While working as a special assistant to the chief of naval operations a couple of years ago, Clark helped develop an “alternative shipbuilding plan” that was more in tune with fiscal reality, or a shipbuilding budget of about $14 billion a year. “You end up with about a 240 to 260 ship Navy,” Clark said. Those estimates are in line with those of the Congressional Budget Office. If historical spending trends hold, the Navy will either shrink or will have to take drastic measures to bump up the shipbuilding account. “People have to decide if they want to take that risk now or later. I would argue that you should take the risk today,” which would mean making painful cuts to other accounts in order to invest in the future. “You don’t know what the world might be like in 2030. It could be more challenging than it is today. Maybe we are better off taking that risk today than taking that risk down the road.”

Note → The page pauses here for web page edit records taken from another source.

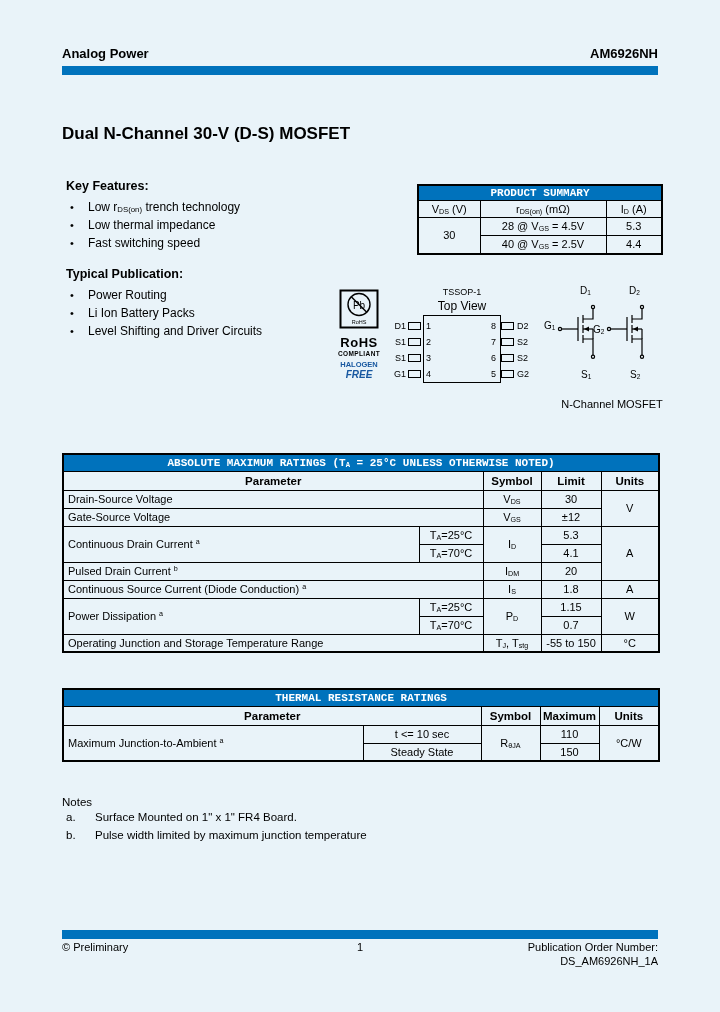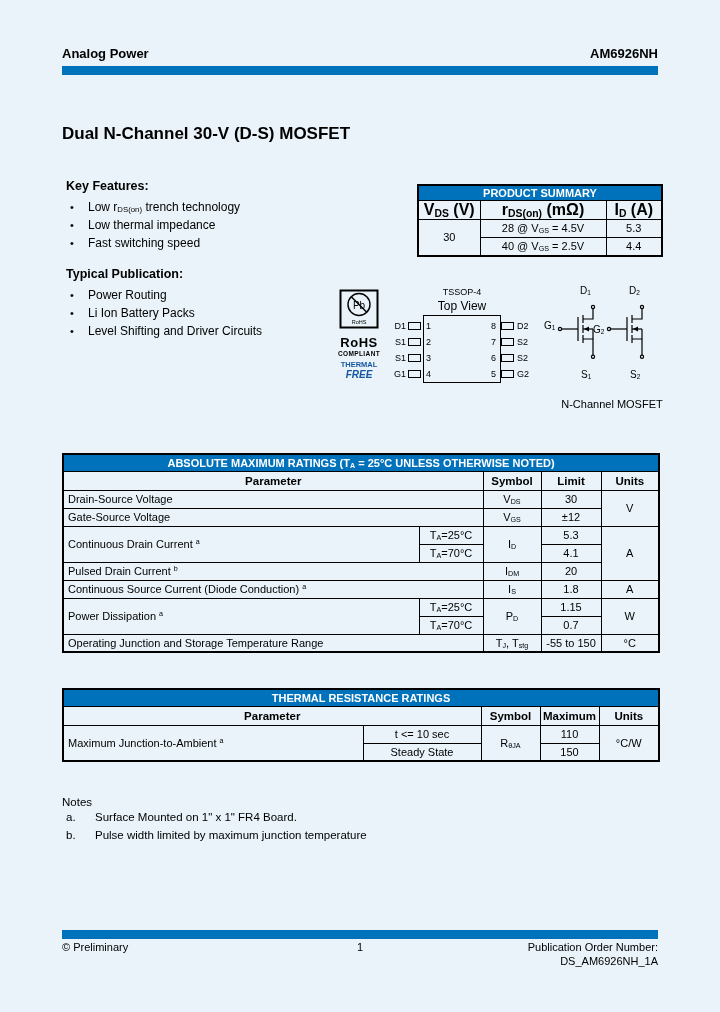"PRODUCT SUMMARY" .dtable .ttl { font-family: none -> Liberation Mono, monospace }
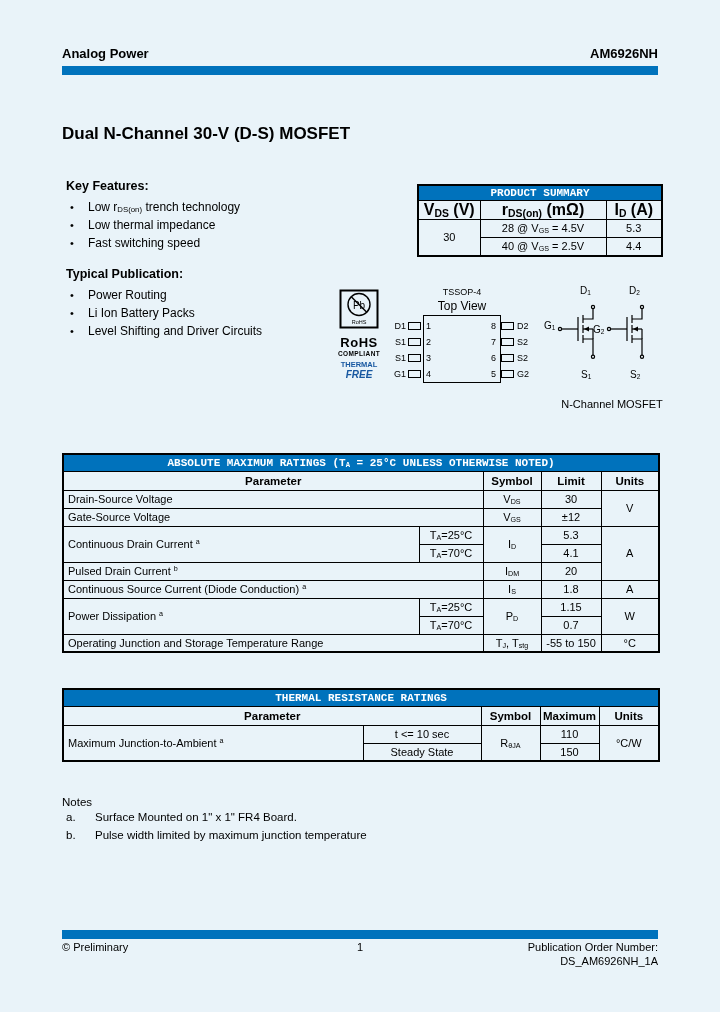"VDS (V)" .dtable.ps tr.colhead td { font-size: 16px -> 11px; font-weight: bold -> normal }
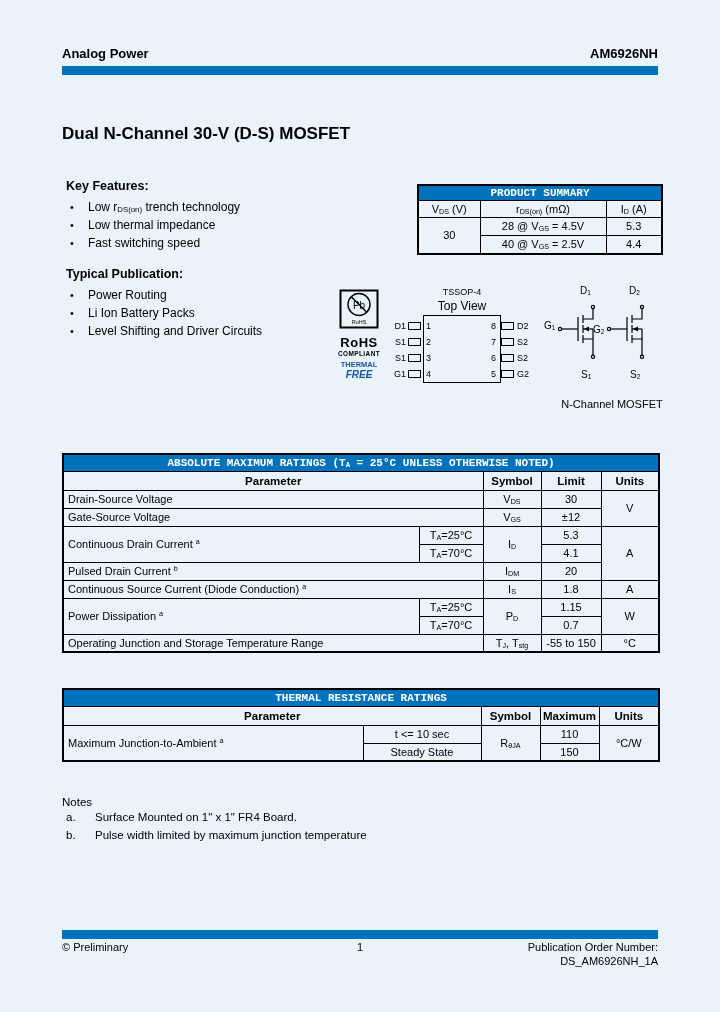"TSSOP-4" div.tssop-title { text: TSSOP-4 -> TSSOP-1 }
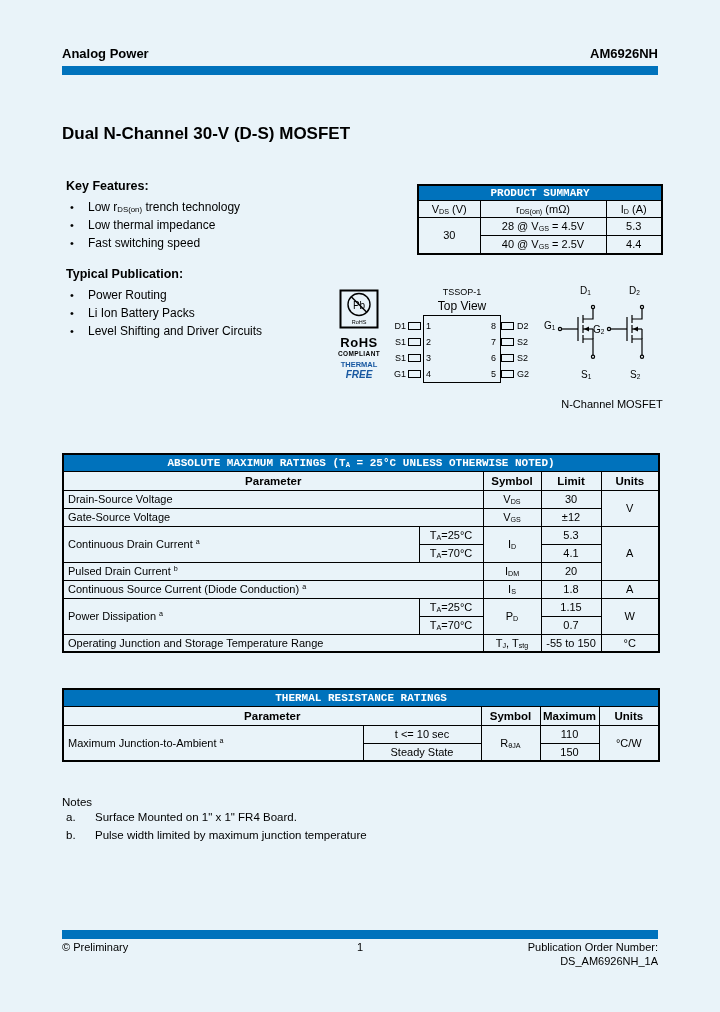"THERMAL" div.rohs-halogen { text: THERMAL -> HALOGEN }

A fleet of 308 ships, the Navy said, is the required size to meet the demands of regional commanders around the globe. In the new shipbuilding plan, Navy officials point out that the service’s budget took a $25 billion cut over the last three years. Unless shipbuilding budgets grow as the plan recommends, the Navy will not have enough money to start building a new strategic ballistic-missile nuclear submarine to replace the Ohio class. The first ship would have to be funded in 2021, the second in 2024, followed by one each year between 2026 and 2035.
“If additional funding is not available to support the shipbuilding procurement plan throughout this period, knowing that the Ohio replacement SSBN will be built, the balance of the shipbuilding plan will be significantly impacted,” the Navy’s report said. The submarine would consume about half of the shipbuilding funding available in a given year – and would do so for a period of over a decade. The Navy also is obligated by law to maintain a fleet of 11 aircraft carriers. When factoring the new submarine and carrier requirements, by 2026, the report said, “there would only be about half of the resources normally available to procure the Navy’s remaining capital ships.”